Going through the data below, please show each line containing the string "right".

Web interface edit records —
* * * * * * * * *
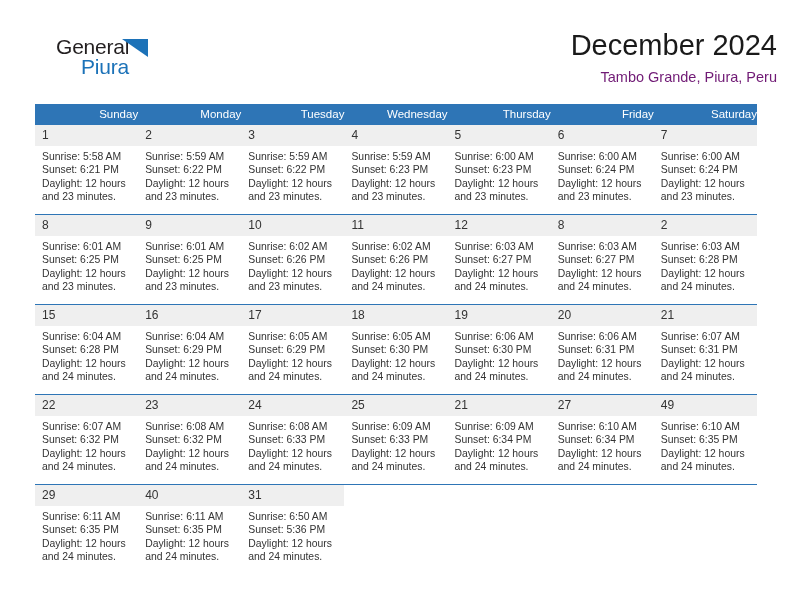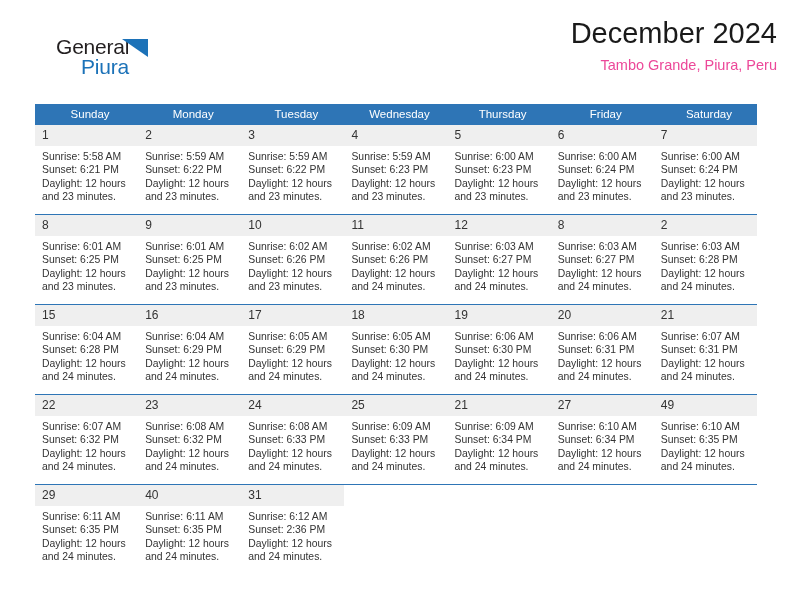--- a/index.html
+++ b/index.html
@@ -69,7 +69,7 @@
   .title-block {
     position: absolute;
     right: 35px;
-    top: 16px;
+    top: 28px;
     text-align: right;
   }
   .cal-title {

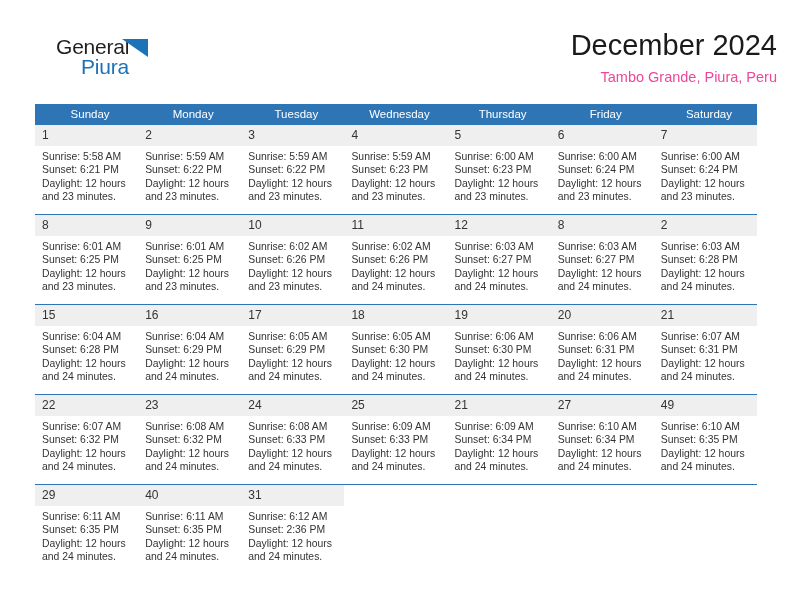--- a/index.html
+++ b/index.html
@@ -83,7 +83,7 @@
     margin-top: 7px;
     font-size: 14.5px;
     font-weight: 400;
-    color: #ec4899;
+    color: #701a75;
     line-height: 17px;
     white-space: nowrap;
   }

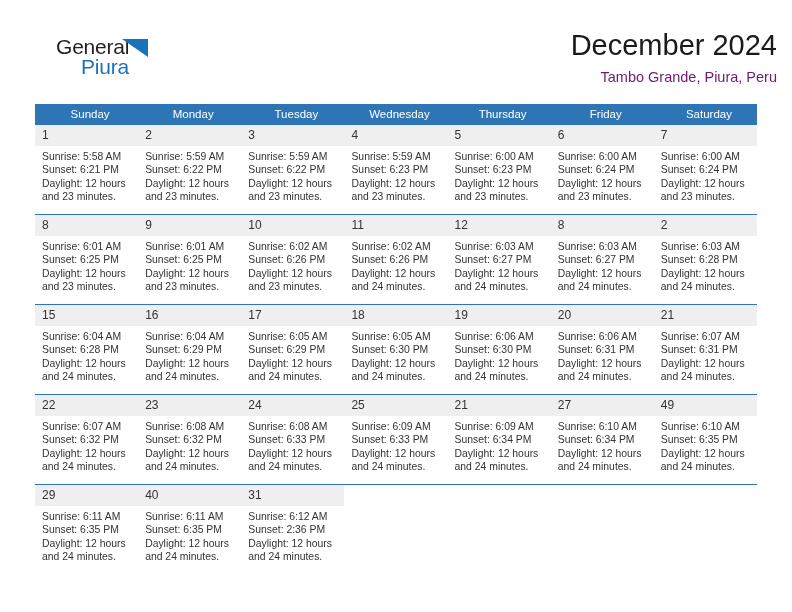--- a/index.html
+++ b/index.html
@@ -102,7 +102,7 @@
     color: #ffffff;
     font-size: 11.5px;
     font-weight: 400;
-    text-align: center;
+    text-align: right;
     padding: 4px 0 4px 7px;
     height: 12px;
     border: none;

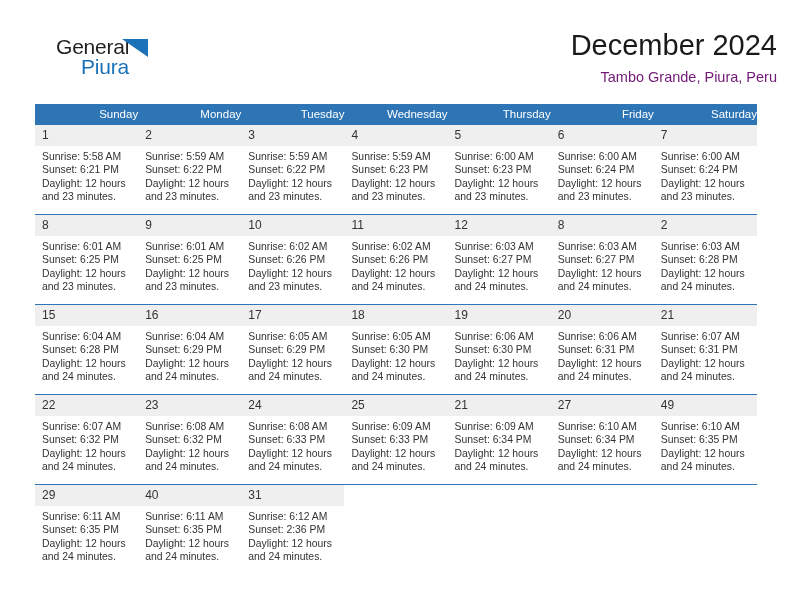--- a/index.html
+++ b/index.html
@@ -463,7 +463,7 @@
         <td>
           <div class="daynum">31</div>
           <div class="cell-lines">
-            <div>Sunrise: 6:12 AM</div>
+            <div>Sunrise: 6:50 AM</div>
             <div>Sunset: 2:36 PM</div>
             <div>Daylight: 12 hours</div>
             <div>and 24 minutes.</div>

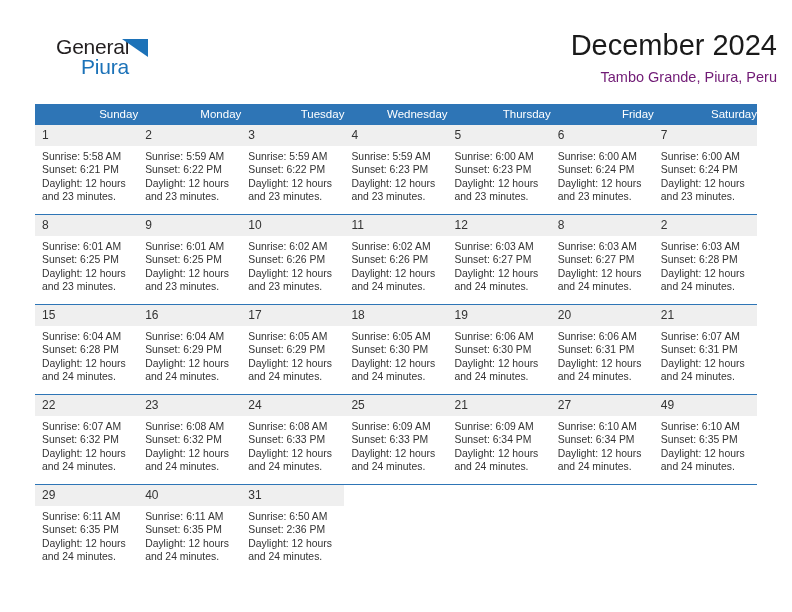--- a/index.html
+++ b/index.html
@@ -464,7 +464,7 @@
           <div class="daynum">31</div>
           <div class="cell-lines">
             <div>Sunrise: 6:50 AM</div>
-            <div>Sunset: 2:36 PM</div>
+            <div>Sunset: 5:36 PM</div>
             <div>Daylight: 12 hours</div>
             <div>and 24 minutes.</div>
           </div>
* * * * * * * * *
RESPONSE —
     right: 35px;
     text-align: right;
+    text-align: right;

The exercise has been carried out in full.